El campo ante nosotros es como el mar, sin límites.

Ambos cruzamos terrenos espaciosos.

Por los campos y los bosques resuena

nuestro himno victorioso.

No bastaba con aprendérsela de memoria, tenía que notarse que creía en ella, lograr que sonase igual de sincera que el credo. ¿Sería capaz? Debía hacerlo. Estaba pensando en aprenderse las obras de Marx y Lenin, pero ¿no sería mejor dejar que Martin le enseñase? La canción del tractorista resultaba apropiadamente sencilla. Martin no debía pensar que era demasiado lista.
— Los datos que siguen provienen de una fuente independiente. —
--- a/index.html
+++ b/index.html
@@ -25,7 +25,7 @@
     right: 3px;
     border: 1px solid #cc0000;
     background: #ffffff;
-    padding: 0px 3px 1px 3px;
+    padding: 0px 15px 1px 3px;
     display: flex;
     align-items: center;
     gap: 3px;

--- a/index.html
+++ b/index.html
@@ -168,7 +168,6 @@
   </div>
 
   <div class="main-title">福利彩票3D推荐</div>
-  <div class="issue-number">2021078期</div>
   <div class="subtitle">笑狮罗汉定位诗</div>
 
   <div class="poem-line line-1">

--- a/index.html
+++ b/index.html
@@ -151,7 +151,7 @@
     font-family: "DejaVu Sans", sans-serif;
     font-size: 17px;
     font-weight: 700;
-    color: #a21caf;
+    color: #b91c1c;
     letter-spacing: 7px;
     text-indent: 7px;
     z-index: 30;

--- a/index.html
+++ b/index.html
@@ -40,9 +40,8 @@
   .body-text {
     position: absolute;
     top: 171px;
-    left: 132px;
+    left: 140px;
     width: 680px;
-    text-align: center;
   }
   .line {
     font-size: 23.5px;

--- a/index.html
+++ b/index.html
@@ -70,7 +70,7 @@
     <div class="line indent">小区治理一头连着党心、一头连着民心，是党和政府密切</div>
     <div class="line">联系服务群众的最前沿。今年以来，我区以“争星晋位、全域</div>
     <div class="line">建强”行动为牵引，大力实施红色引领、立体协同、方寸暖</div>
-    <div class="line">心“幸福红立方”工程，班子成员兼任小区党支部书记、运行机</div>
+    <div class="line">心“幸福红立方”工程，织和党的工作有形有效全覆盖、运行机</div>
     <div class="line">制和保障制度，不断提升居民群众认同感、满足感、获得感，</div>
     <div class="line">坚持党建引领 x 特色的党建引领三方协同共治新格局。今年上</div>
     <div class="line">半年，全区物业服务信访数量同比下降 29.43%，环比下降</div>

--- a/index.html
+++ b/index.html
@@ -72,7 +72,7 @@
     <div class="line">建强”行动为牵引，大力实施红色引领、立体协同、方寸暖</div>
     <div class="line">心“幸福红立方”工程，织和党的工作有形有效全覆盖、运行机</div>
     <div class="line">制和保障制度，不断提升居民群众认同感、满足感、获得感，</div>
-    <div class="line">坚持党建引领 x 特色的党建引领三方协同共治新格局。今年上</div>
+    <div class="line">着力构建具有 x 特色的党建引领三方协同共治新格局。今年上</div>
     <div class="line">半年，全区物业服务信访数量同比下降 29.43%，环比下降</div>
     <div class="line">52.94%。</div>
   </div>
Alguien la vio en el rincón de los rojos y se lo contó a Ingel. Y ésta se lo contó a Hans, de modo que su cuñado no le dirigió la palabra durante una semana. Pero a Aliide no le importó. ¿Qué sabía Hans sobre su vida? ¿Qué sabía sobre su vida fuera de casa? ¿Qué sabía sobre lo que era estar tirada en el sótano del ayuntamiento mientras la orina de los chaquetas azules te corría por la espalda? En realidad, la opinión de Hans le importaba un poco, tal vez algo más que poco, pero necesitaba a alguien como Martin, y éste ya empezaba a fijarse en aquella espabilada muchacha asidua al rincón de los rojos. Un día, cuando Martin había terminado uno de sus discursos, Aliide se le acercó, esperó a que no hubiese nadie alrededor y le dijo:

—Enséñame.

La noche anterior, Aliide se había enjuagado el pelo con vinagre y ahora le brillaba incluso en la oscuridad. Intentó dirigirle una mirada de ternero recién nacido, de una criatura que no ve nada, que no se vale por sí misma y carece de objetivo; una mirada que hiciese que a Martin le entrasen ganas de enseñarle a ver, que se diese cuenta de que era un diamante en bruto que sólo necesitaba ser pulido por sus discursos.

Martin Truu quedó fácilmente atrapado en las húmedas pestañas de aquel ternero, le posó su gran mano de dirigente sobre el lomo y se le echó encima. Apestaba.